Cabinet Secretary-Ministry of Investments, Trade and Industry Kenya
- Incumbent
- Assumed office 17 January 2025

2nd Governor of Nakuru County
- In office 21 August 2017 – 25 August 2022
- Deputy: Dr Erick Korir
- Preceded by: Kinuthia Mbugua
- Succeeded by: Susan Kihika

Assistant Minister of Roads
- In office 2008–2013
- President: Mwai Kibaki
- Prime Minister: Raila Odinga

Nakuru Town Constituency Member of Parliament
- In office 15 January 2008 – 28 March 2013
- President: Mwai Kibaki
- Preceded by: William Kariuki Mirugi
- Succeeded by: Constituency abolished

Personal details
- Born: Lee Maiyani Kinyanjui 1972 (age 53–54) Nakuru, Kenya
- Party: Jubilee Party of Kenya
- Alma mater: Kenyatta University; University of Nairobi;

= Lee Kinyanjui =

Cabinet Secretary Ministry of Investments Trade and Industry

Lee Maiyani Kinyanjui is a Kenyan politician, currently serving as the Cabinet Secretary in the Ministry of Investments, Trade and Industry (MITI).
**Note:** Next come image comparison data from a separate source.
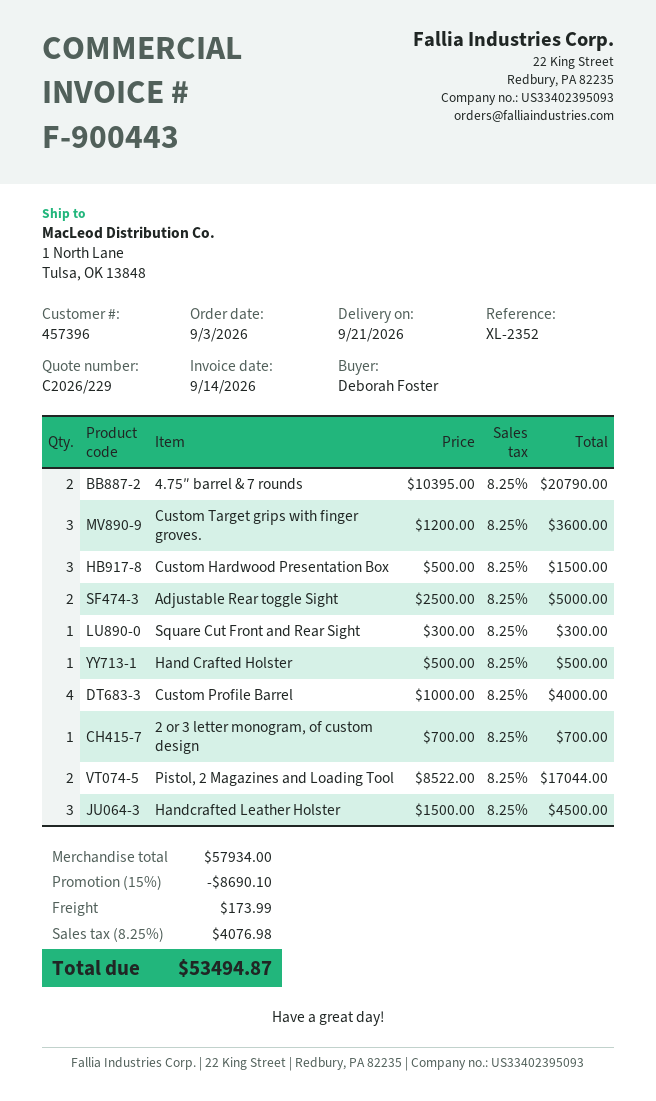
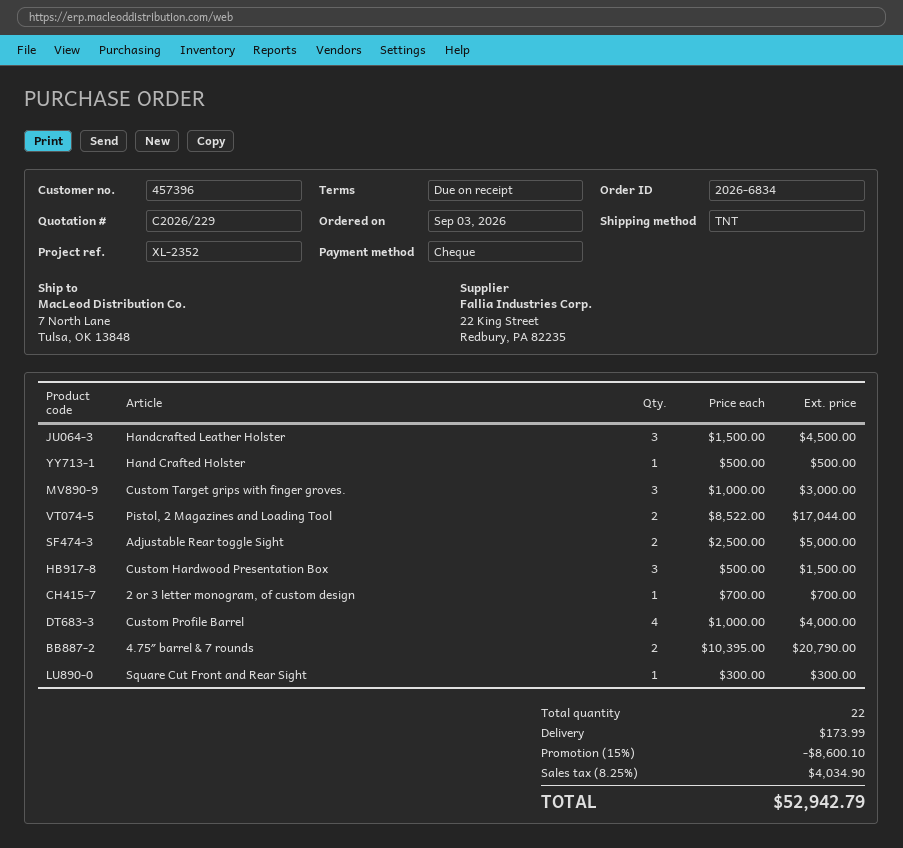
ship to: 1 North Lane, Tulsa, OK 13848 -> 7 North Lane, Tulsa, OK 13848
Custom Target grips with finger groves.: 3 x 1200.00 = 3600.00 -> 3 x 1000.00 = 3000.00
discount: 15% = 8690.10 -> 15% = 8600.10
tax: 8.25% = 4076.98 -> 8.25% = 4034.90
total: 53494.87 -> 52942.79

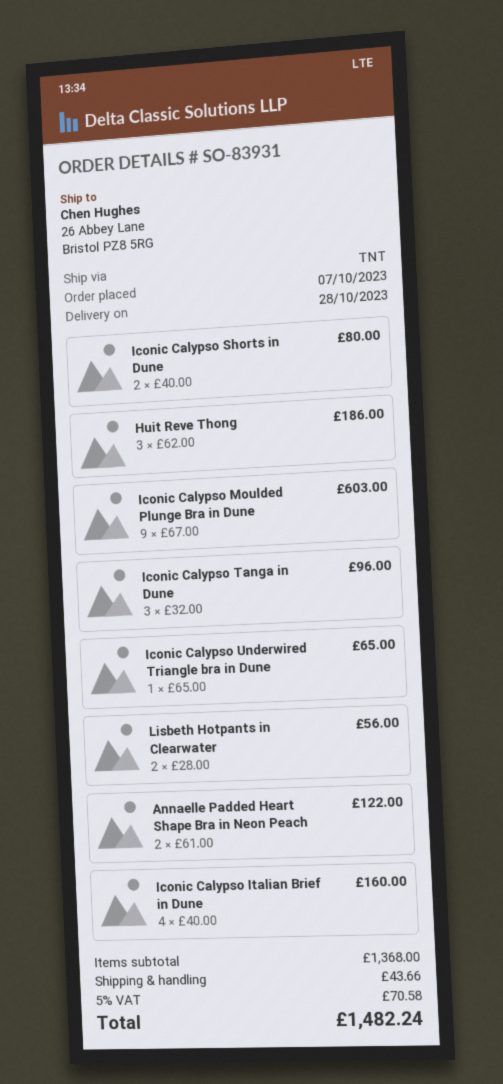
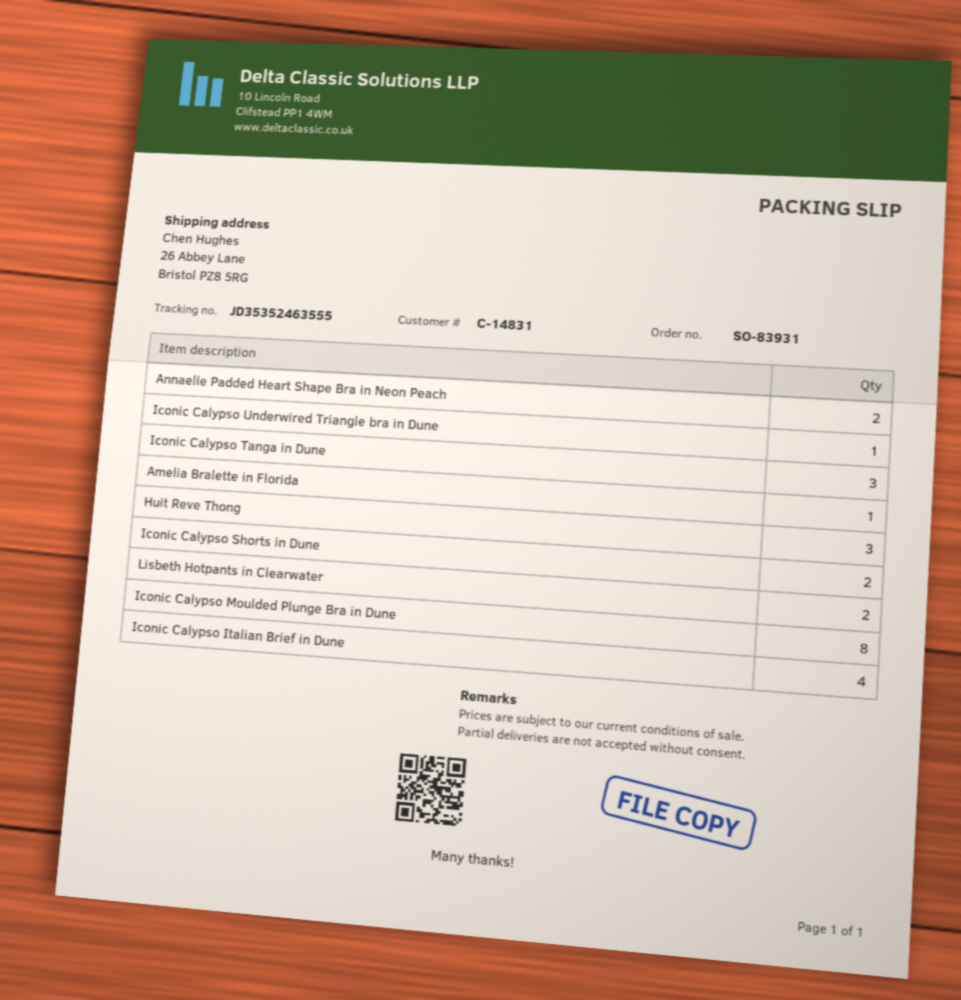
Iconic Calypso Moulded Plunge Bra in Dune: 9 -> 8
Amelia Bralette in Florida: none -> 1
He is the second and immediate former governor for Nakuru County.

==Early years and education==
He is a graduate of Kenyatta University where he graduated in literature and later pursued a master's degree in business administration at the University of Nairobi.

== Career ==
Lee Kinyanjui belongs to the Jubilee Party and was elected to represent the Nakuru Town Constituency in the National Assembly of Kenya since the 2007 Kenyan parliamentary election. In 2013, he unsuccessfully vied for the Nakuru gubernatorial seat, losing to Kinuthia Mbugua. He vied for the second time, for the same seat, in 2017, trouncing Governor Kinuthia Mbugua in Jubilee Party primaries. In August, Lee Kinyanjui was elected as the Nakuru Governor, effectively becoming the second governor of the county. He served as the Assistant Minister for roads and later as the first chairperson of the National Transport and Safety Authority (NTSA). During his tenure at NTSA, he oversaw digitisation of driving licences and logbook acquisition by introducing TIMS. As Nakuru Governor, Kinyanjui has initiated Mega projects including construction of Level 4 hospitals across Nakuru County, upgrade of 73-year-old Afraha Stadium, rehabilitation of rural roads through Boresha Barabara program and upgrade of Lanet Airstrip into an international airport. Kinyanjui is also pushed for Nakuru Municipality into a city, which it is currently.